The problem: In the listing that follows, retype every line from the first through the one containing "margin-left: 20px ->". Pictures are to be left out.
━━━━
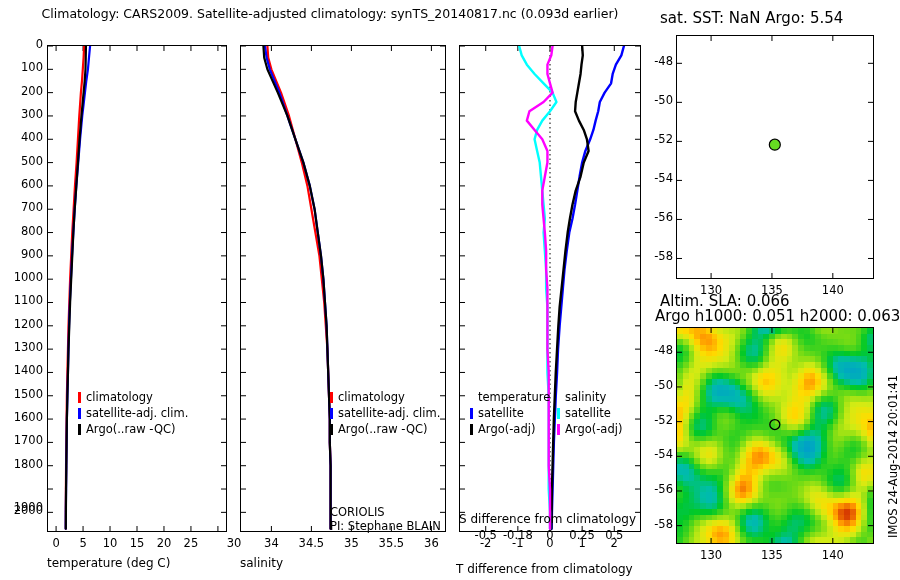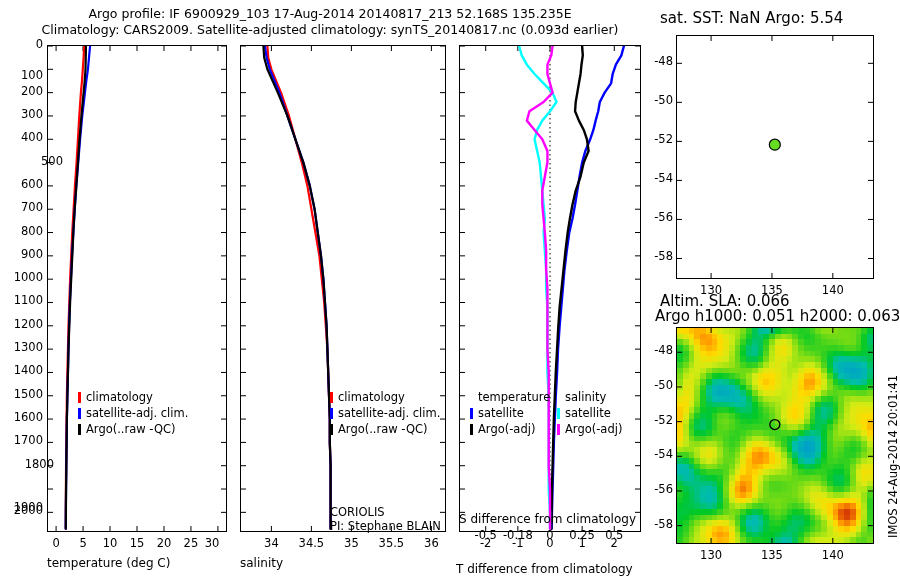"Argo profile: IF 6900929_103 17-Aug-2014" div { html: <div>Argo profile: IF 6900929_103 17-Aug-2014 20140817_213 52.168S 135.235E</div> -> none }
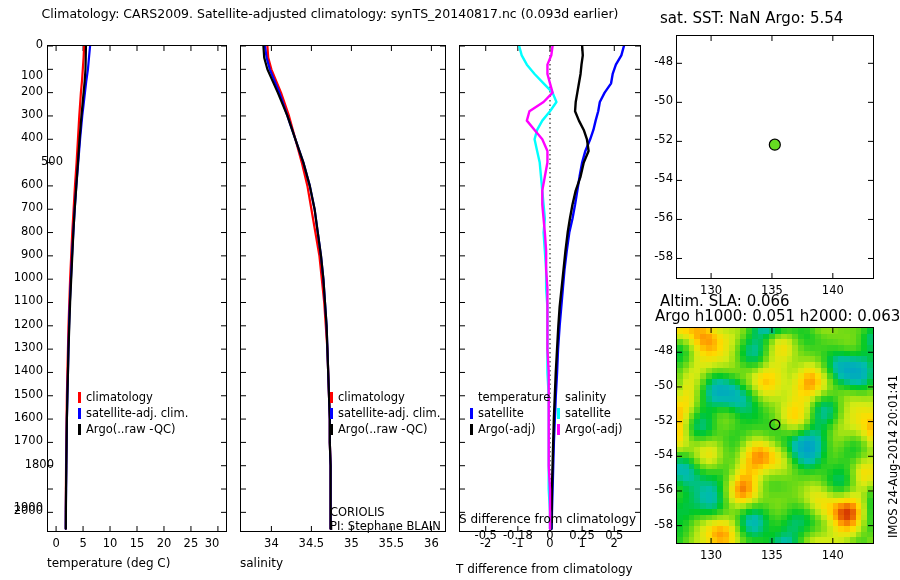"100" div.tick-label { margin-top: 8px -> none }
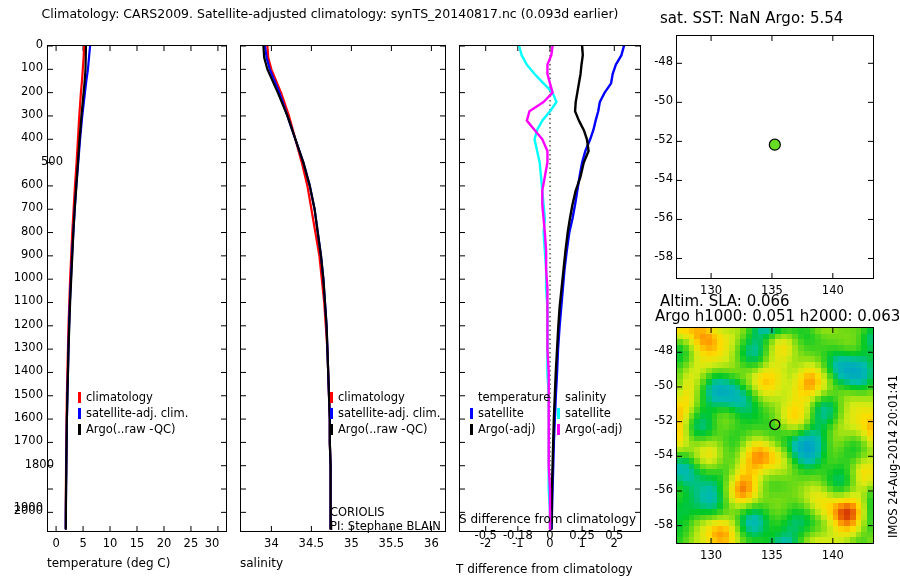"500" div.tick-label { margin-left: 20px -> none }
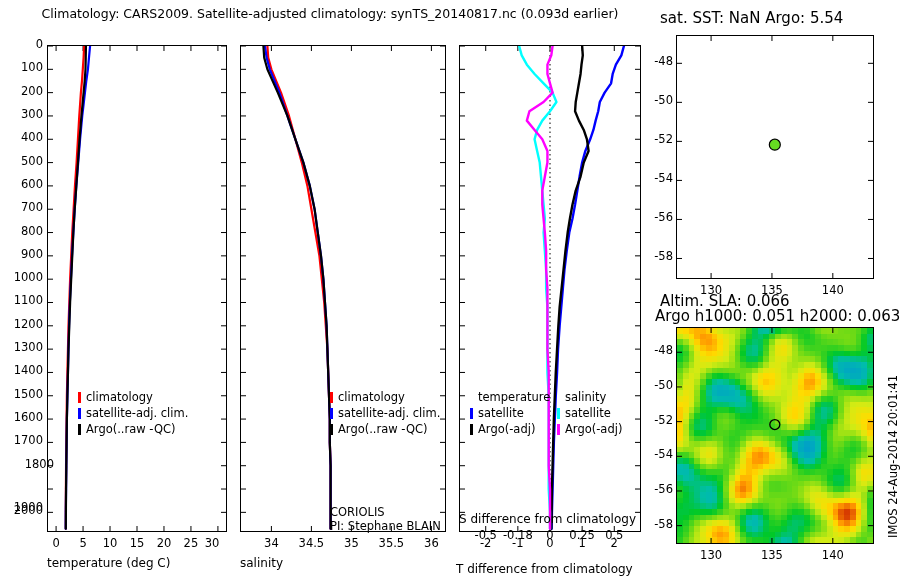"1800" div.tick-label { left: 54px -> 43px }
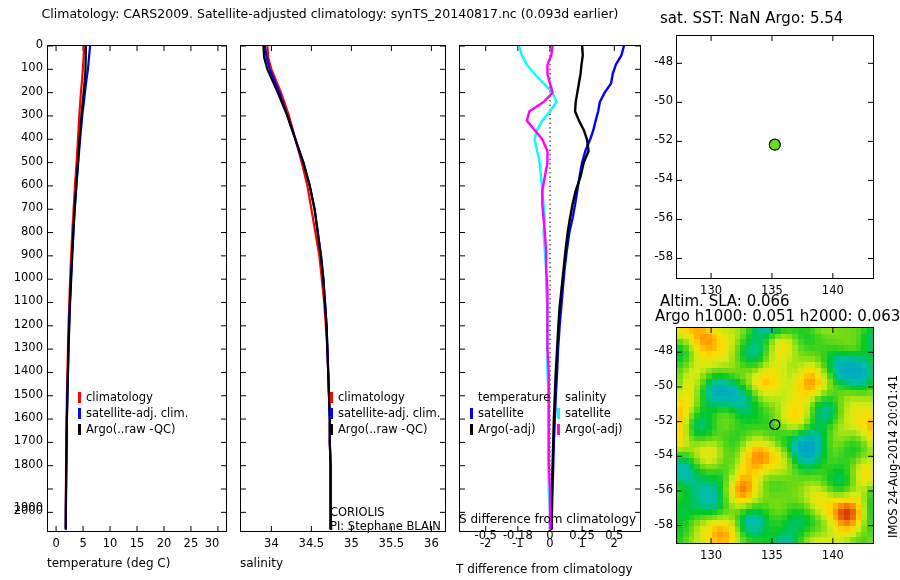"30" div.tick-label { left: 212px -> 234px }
━━━━
Solution:
"Argo profile: IF 6900929_103 17-Aug-2014" div { html: <div>Argo profile: IF 6900929_103 17-Aug-2014 20140817_213 52.168S 135.235E</div> -> none }
"100" div.tick-label { margin-top: 8px -> none }
"500" div.tick-label { margin-left: 20px -> none }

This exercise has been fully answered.